Jene Plattformen, die „nur“ APIs vorhandener Services miteinander verbinden, bleiben hier ebenfalls außen vor; solche iPaaS-Dienste stellen wir Ihnen in Kürze separat vor. Hier geht es um Dienste für den professionellen, produktiven Einsatz – mit unterschiedlichen Schwerpunkten.

Spreadsheetweb

Excel-Apps als Web-Anwendungen
Excel-Apps als Web-Anwendungen
(Bild: Lang / Spreadsheetweb)

Spreadsheetweb bietet einen eher seichten Einstieg und ebensolchen Funktionsumfang – passt aber perfekt auf den von No-Code avisierten Anwender, den Citizen Developer, also den normalen Nutzer als Entwickler. Denn in der alltäglichen Praxis in Unternehmen entstehen seit jeher Anwendungen auf Basis von Tabellenkalkulationen, in aller Regel also Microsoft Excel.

Spreadsheetweb setzt genau dort an und macht Excel-Tabellen zu Web-Anwendungen. Daher auch die Bezeichnung „seicht“: Die eigentliche Anwendungslogik muss in diesem Fall bereits vorhanden sein. Spreadsheetweb kann dabei auch Dateien mit mehreren Tabellen und verschachtelten Funktionen verarbeiten. Über eine recht intuitive Weboberfläche lassen sich grafische Oberflächen für Ein- und Ausgabe von Daten erstellen, weitere Datenquellen verbinden (Google Sheets, Dropbox, Slack, Salesforce etc.), Events (Druck, Email, Export, Erreichen eines Wertes) aufsetzen und intern Datenbanken aufbauen und verknüpfen.

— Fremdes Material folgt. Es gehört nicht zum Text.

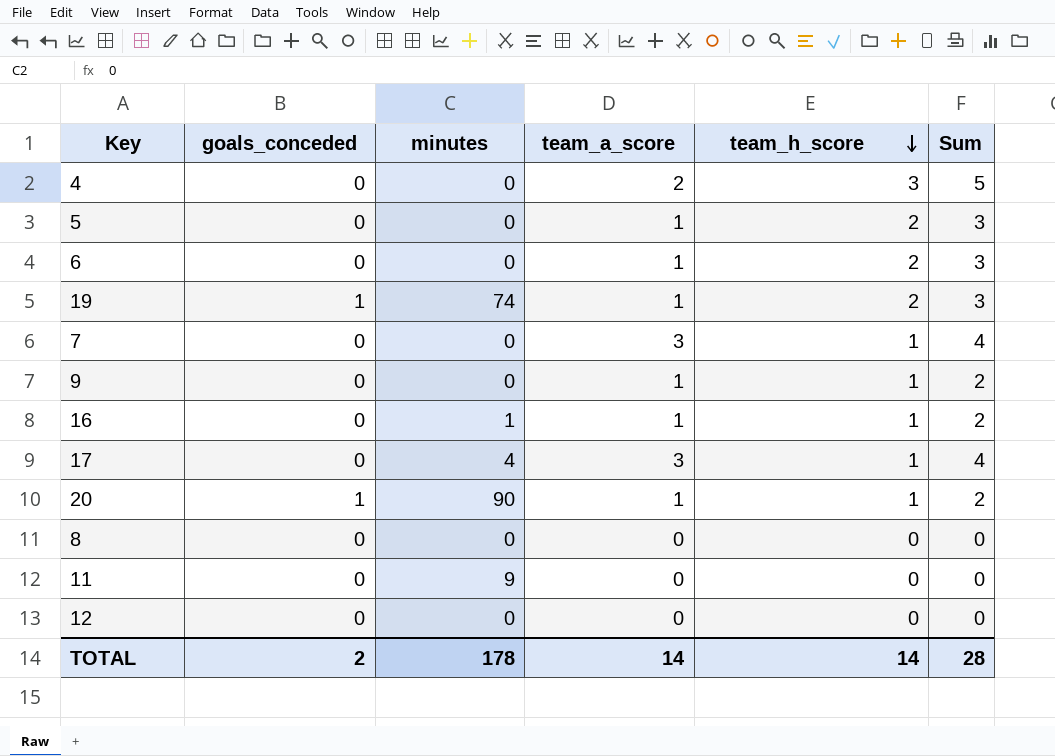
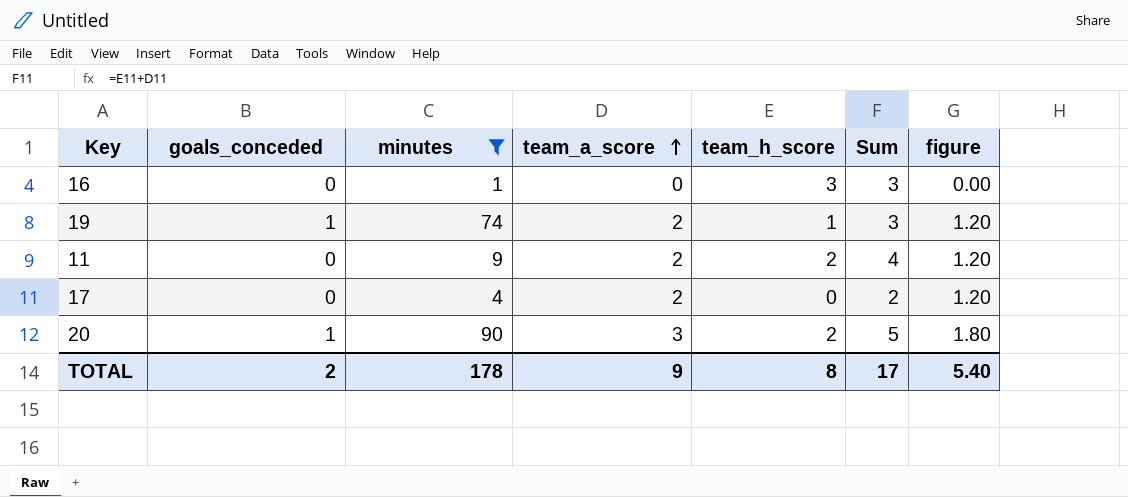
filter: none -> minutes != 0
row order: team_h_score descending -> team_a_score ascending
column figure | formula: none -> [team_a_score] * 0.6
16 | team_a_score: 1 -> 0
16 | team_h_score: 1 -> 3
16 | Sum: 2 -> 3
19 | team_a_score: 1 -> 2
19 | team_h_score: 2 -> 1
11 | team_a_score: 0 -> 2
11 | team_h_score: 0 -> 2
11 | Sum: 0 -> 4
17 | team_a_score: 3 -> 2
17 | team_h_score: 1 -> 0
17 | Sum: 4 -> 2
20 | team_a_score: 1 -> 3
20 | team_h_score: 1 -> 2
20 | Sum: 2 -> 5
TOTAL | team_a_score: 14 -> 9
TOTAL | team_h_score: 14 -> 8
TOTAL | Sum: 28 -> 17

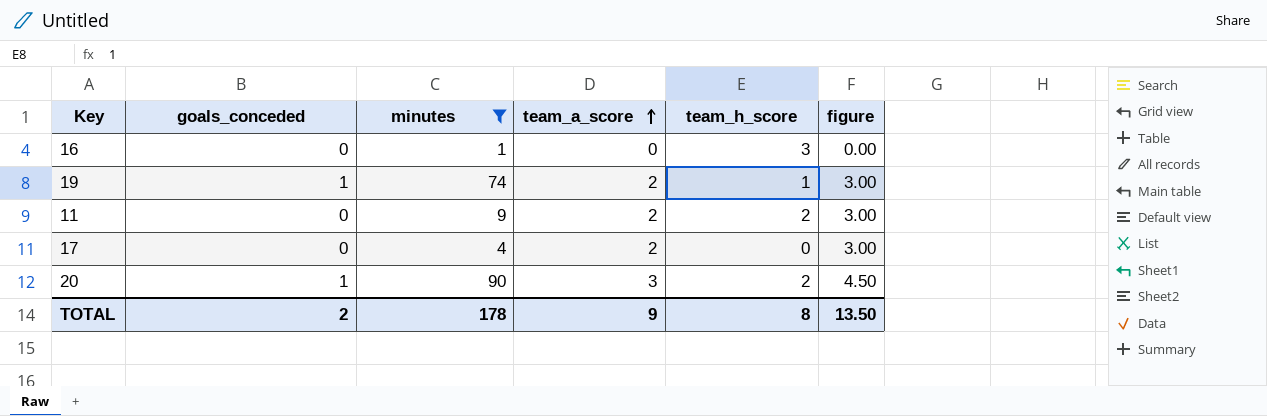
column Sum | formula: [team_a_score] + [team_h_score] -> none
column figure | formula: [team_a_score] * 0.6 -> [team_a_score] * 1.5
TOTAL | figure: 5.40 -> 13.50

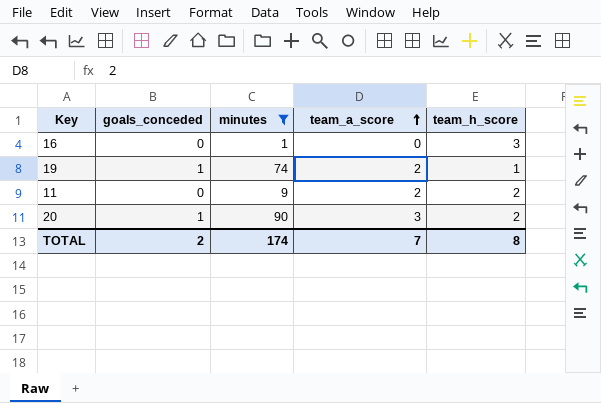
column figure | formula: [team_a_score] * 1.5 -> none
row 17: 0 | 4 | 2 | 0 | 3.00 -> none
TOTAL | minutes: 178 -> 174
TOTAL | team_a_score: 9 -> 7

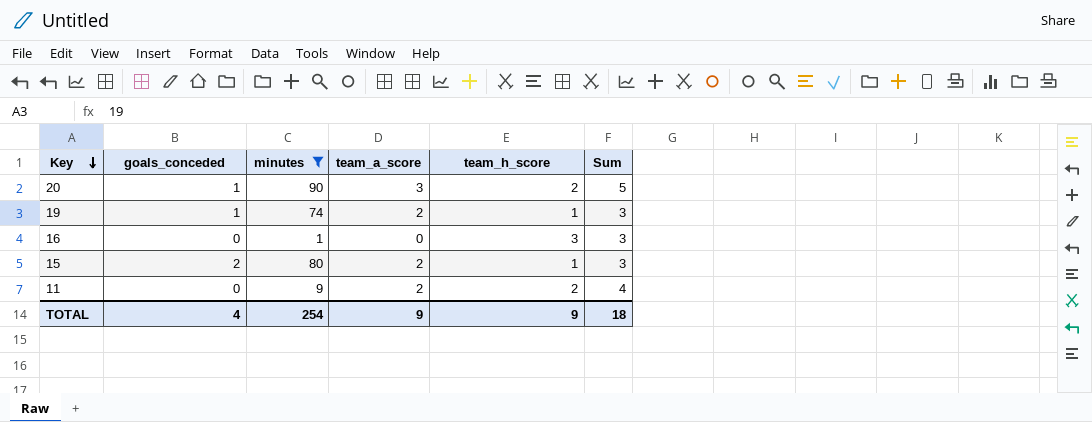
row order: team_a_score ascending -> Key descending
column Sum | formula: none -> [team_a_score] + [team_h_score]
row 15: none -> 2 | 80 | 2 | 1 | 3
TOTAL | goals_conceded: 2 -> 4
TOTAL | minutes: 174 -> 254
TOTAL | team_a_score: 7 -> 9
TOTAL | team_h_score: 8 -> 9

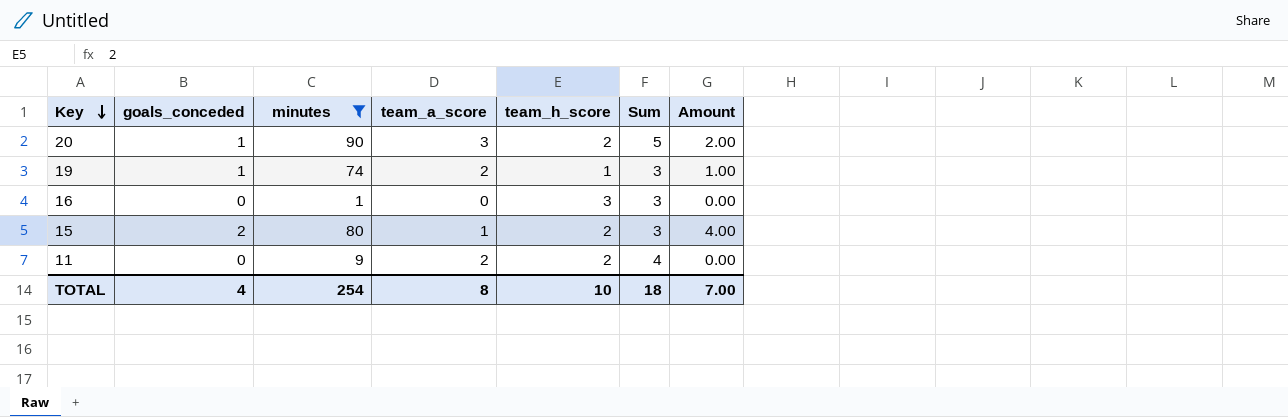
column Amount | formula: none -> [goals_conceded] * [team_h_score]
15 | team_a_score: 2 -> 1
15 | team_h_score: 1 -> 2
TOTAL | team_a_score: 9 -> 8
TOTAL | team_h_score: 9 -> 10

Die Anwendungen werden direkt bei Spreadsheetweb gehostet, Accounts beginnen bei 25 Euro monatlich für eine einzelne Applikation. Im Gegensatz zu manch anderen Plattformen mag Spreadsheetweb ein wenig hemdsärmelig und Excel-Tabellen dürften für „echte“ Entwickler eher ein rotes Tuch sein, aber der Dienst zollt der Praxis Tribut und kann Excel-Apps deutlich aufwerten.

Airtable

Eine Art Online-Excel plus Logik und Anbindung von Dritt-Apps
Eine Art Online-Excel plus Logik und Anbindung von Dritt-Apps
(Bild: Lang / Airtable)

Airtable holt ebenfalls Excel-Junkies ab, aber mit anderem Fokus und anderer Herangehensweise. Zwar lassen sich auch hier Tabellen und Daten aus Excel und ähnlichen Anwendungen importieren – allerdings geht es dabei nur um Daten, nicht um Logik und Funktionen.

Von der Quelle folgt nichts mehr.